Così anche il nostro viaggio può diventare un lento processo di affinamento interiore, della nostra coscienza e del nostro territorio esistenziale. Armati di curiosità, di voglia di capire e di senso di avventura, ci mettiamo in cammino. Cosí lentamente realizziamo che questo cammino assume un’importanza sempre più grande nella nostra vita.

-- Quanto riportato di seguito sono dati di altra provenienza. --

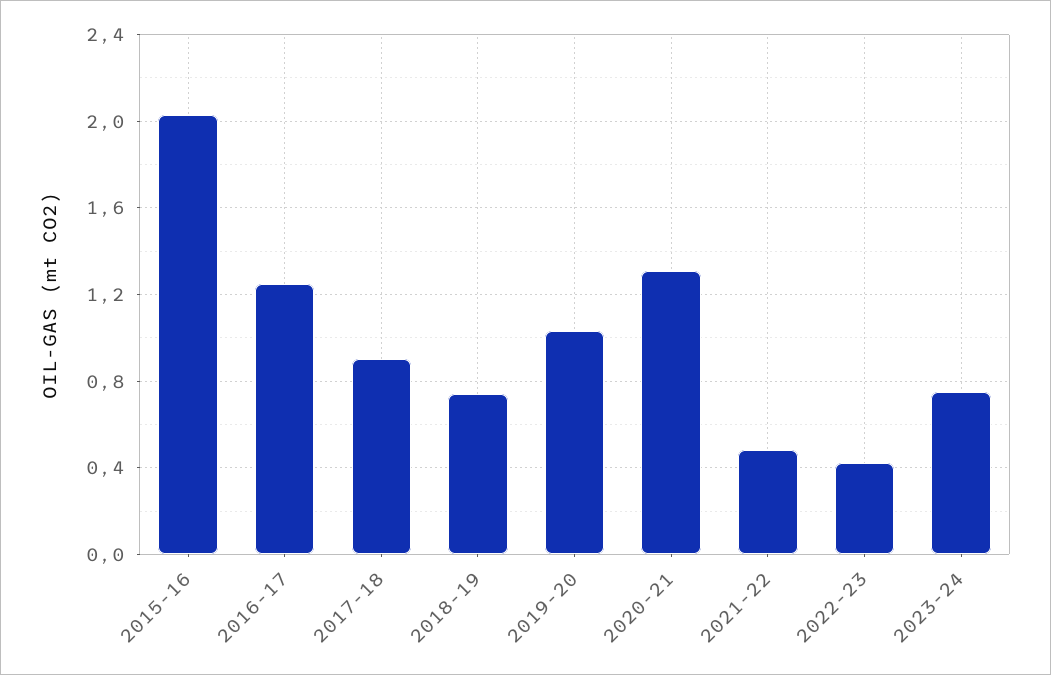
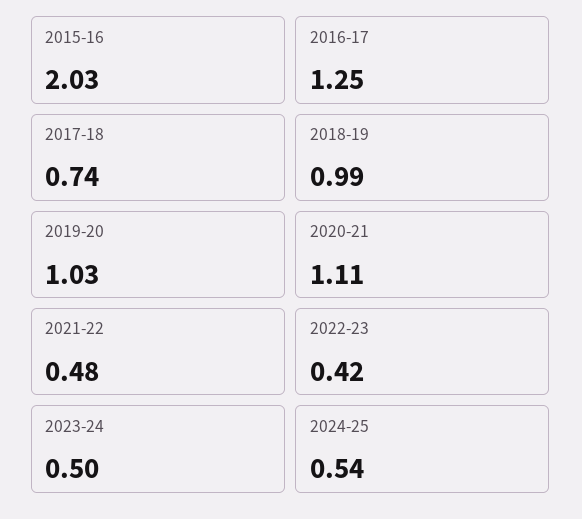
2017-18: 0.9 -> 0.74
2018-19: 0.75 -> 0.99
2020-21: 1.3 -> 1.11
2023-24: 0.75 -> 0.5
2024-25: none -> 0.54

È una sfida cercare il silenzio in modo nuovo e insolito, con la stessa curiosità attenta con cui ci avventuriamo in una spedizione. Con sguardo vigile annotiamo tutto ció che accade attorno a noi, osserviamo e ricordiamo ciò che vediamo, udiamo e percepiamo. E da instancabili investigatori non smettiamo mai di chiedere: com’è questa esperienza? Che sfumature porta in se? È possibile tradurre in parole le emozioni, le sensazioni, l’atmosfera? Come mai il silenzio a volte arriva lentamente, altre volte invece all’improvviso? Dove possiamo cercare? E dove possiamo trovare? Come posso io trovare il mio modo di cercare? Come posso io entrare nel mio viaggio unico e personale?
Negli anni 90 incontrai un esploratore particolare: Reinhold Messner, lo scalatore, l’avventuriero, lo scrittore, l’ambientalista. Era appena tornato da una ”passeggiata” di 92 giorni in Antartide. Prima di partire aveva presentato l’idea di un congresso internazionale sul silenzio, tema che lui diceva essere stato dimenticato dagli ambientalisti. Io dovevo intervistarlo sulla sua recente spedizione.

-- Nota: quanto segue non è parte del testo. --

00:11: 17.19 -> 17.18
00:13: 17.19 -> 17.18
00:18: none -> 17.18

”È il re dei ghiacci e delle cime bianche”, scrissi più tardi nel mio servizio. ” Ha scalato le montagne più alte del mondo, 14 in tutto. Ora ha attraversato l’Antartide a piedi. Reinhold Messner ama il ghiaccio. Ama il silenzio. Ma prima di tutto è instancabilmente curioso di ciò che è il miracolo chiamato Uomo”.
Ebbi subito la conferma che Reinhold Messner non è solo un esploratore di territori esteriori ma anche interiori. Disse: ”Non ho mai conquistato o vinto niente. Sono arrivato ad una meta e ho visto, prima di tutto, me stesso. Dopodichè son tornato a casa. Non molti capiscono questo, la stampa mi presenta come un conquistatore”. Sorrise silenziosamente dietro la sua folta barba. Fui colpita dalla sua pace, ma anche dalle sue descrizioni del silenzio in Antartide: ”Nel deserto del ghiaccio tu senti solamente il suono del vento, e, naturalmente, I rumori che crei tu con I movimenti, con il respiro e col cuore. Nei giorni di totale silenzio ero in grado di udire lo scorrere del sangue nelle mie vene”.

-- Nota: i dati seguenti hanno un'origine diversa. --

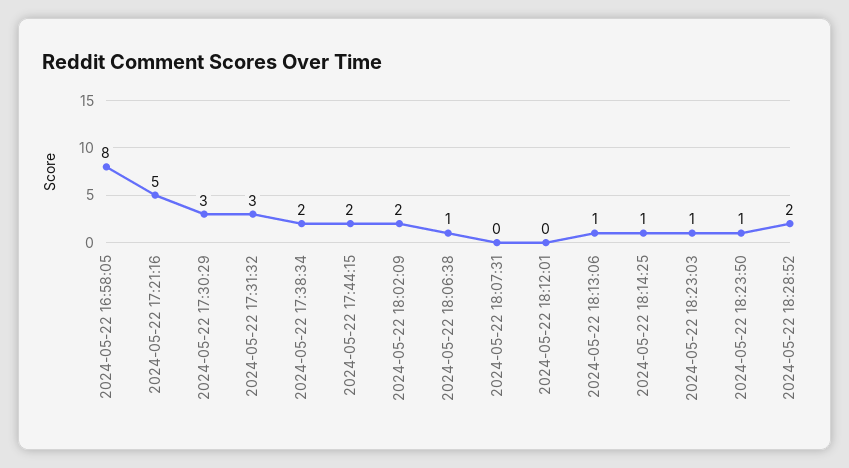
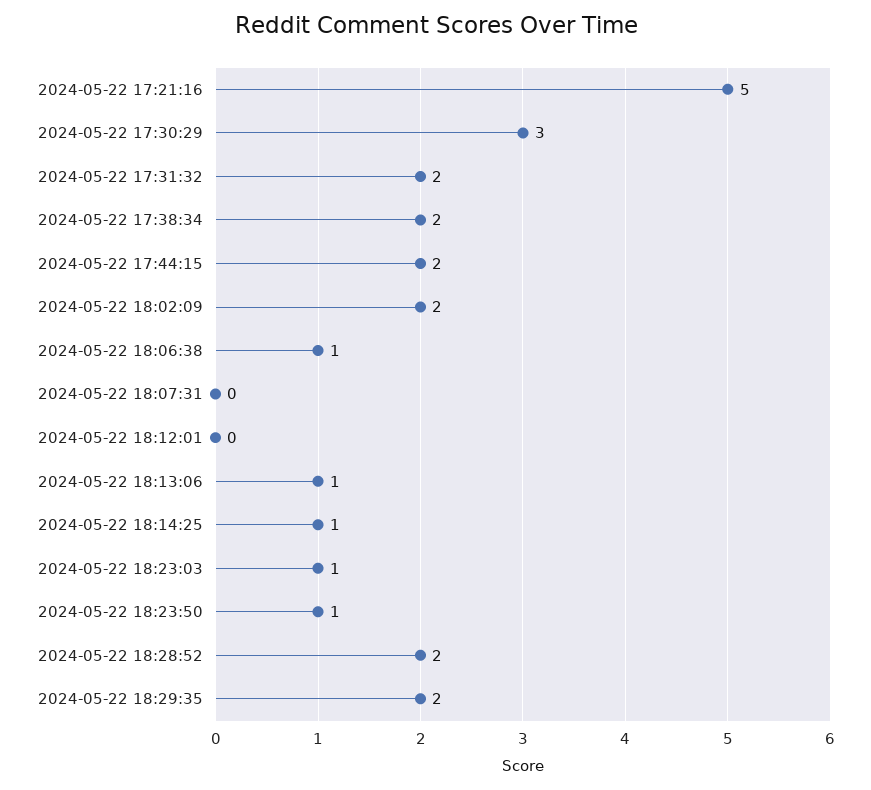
2024-05-22 16:58:05: 8 -> none
2024-05-22 17:31:32: 3 -> 2
2024-05-22 18:29:35: none -> 2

Tutti siamo in grado di trasformare la nostra vita in un viaggio di scoperta. Alcuni ne avvertono molto presto un forte richiamo. Altri iniziano più tardi, a volte dopo una grossa crisi. Alcuni si muovono in luoghi solitari, altri in luoghi esteriori, scoprendo poi, che in realtá, il viaggio lo stanno facendo nel loro mondo interiore. Ognuno percorre questo viaggio in modo unico ed esclusivo, di grande valore proprio perchè diverso da tutti gli altri.